There are many other factors which bolster our conclusion in this regard, and we will devote the remainder of this opinion to their discussion. First, case law has held that even though an employee leaves a job through some act directly traceable to his or her own choice, the leaving is not necessarily "voluntary" under the Employment Security Act. For example, in Larson v. Employment Security Comm., 2 Mich.App. 540, 140 N.W.2d 777 (1966), the plaintiff was injured on the job and received both unemployment compensation and worker's compensation benefits due to the fact that he could no longer perform his job. The employer presented [101 MICHAPP 33] him with a document whereby he resigned his employment in return for a lump-sum settlement of his worker's compensation claim. He testified that he signed the document due to economic pressures, but apparently without regard for its effect on his unemployment compensation.

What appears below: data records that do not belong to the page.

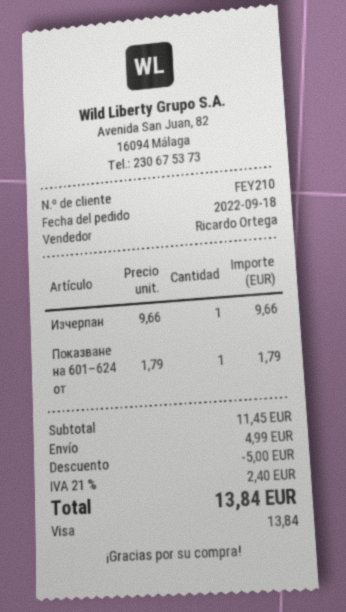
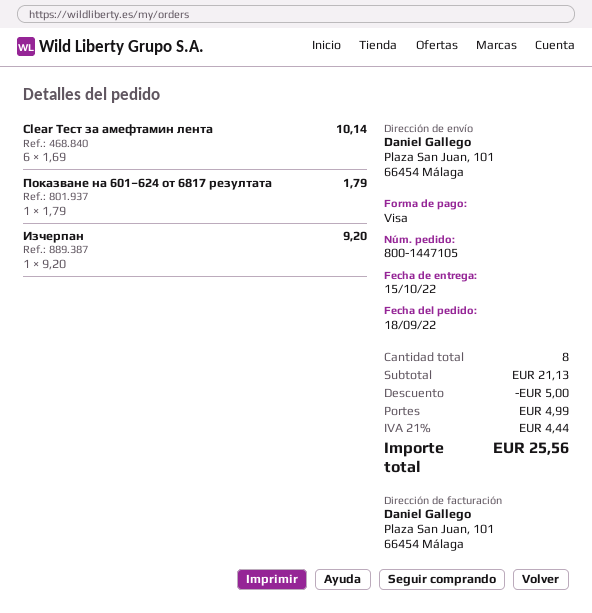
Изчерпан: 1 x 9.66 = 9.66 -> 1 x 9.20 = 9.20
Clear Тест за амефтамин лента: none -> 6 x 1.69 = 10.14
subtotal: 11.45 -> 21.13
tax: 21% = 2.40 -> 21% = 4.44
total: 13.84 -> 25.56

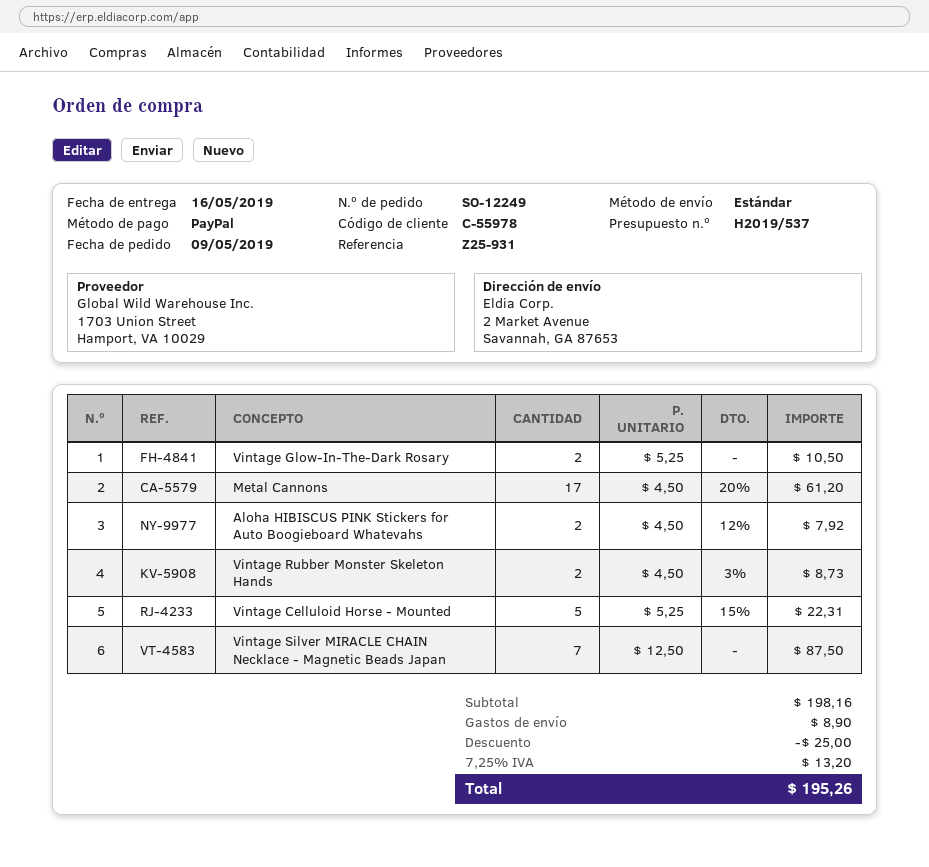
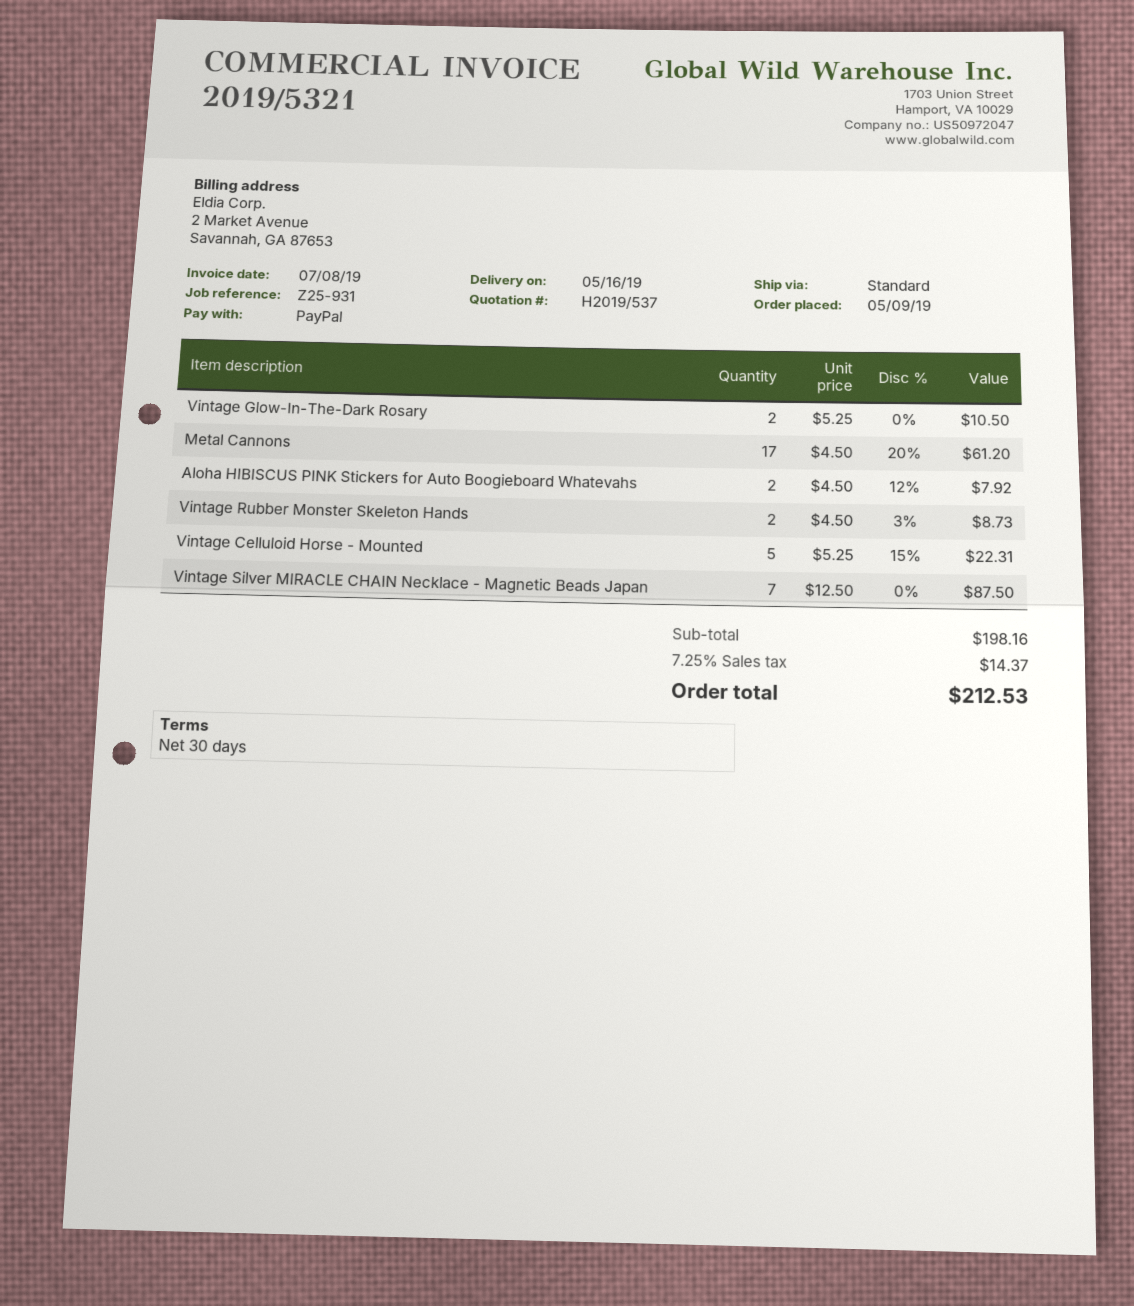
discount: 25.00 -> none
shipping: 8.90 -> none
tax: 7.25% = 13.20 -> 7.25% = 14.37
total: 195.26 -> 212.53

His unemployment benefits were terminated on the basis that he had voluntarily left his employment, but this Court held that the facts of the case did not establish a truly voluntary resignation:

"We do not deny that the claimant undoubtedly knew what he was doing when he signed this instrument, but it is another thing to say that he had a tenable alternative. Signing a settlement agreement under the circumstances in which Paul A. Larson found himself does not equate with leaving work voluntarily.

"Under the facts presented to us, voluntariness under these circumstances comes down to one thing. He may have 'voluntarily' signed the settlement statement, which included the termination of employment, but it does not necessarily follow that he left work 'voluntarily.' " Id., 545, 546, 140 N.W.2d 777.

See also, Thomas v. Employment Security Comm., 356 Mich. 665, 97 N.W.2d 784 (1959) (claimant did not leave work voluntarily where discharged after being incarcerated on way to work because of traffic violation), Copper Range Co. v. Unemployment Compensation Comm., 320 Mich. 460, 31 N.W.2d 692 (1948) (claimants did not leave work voluntarily when they voted to reject wage reduction which employer had made condition of keeping plant open). Accordingly, the fact that the plaintiff in the instant case quit his job in Ohio does not automatically mean that he quit it voluntarily.

Additional support for our conclusion is found in [101 MICHAPP 34] the purpose and structure of the Employment Security Act. It is undisputed that, if plaintiff had simply sat at home and watched television while waiting for work in his own community, he would...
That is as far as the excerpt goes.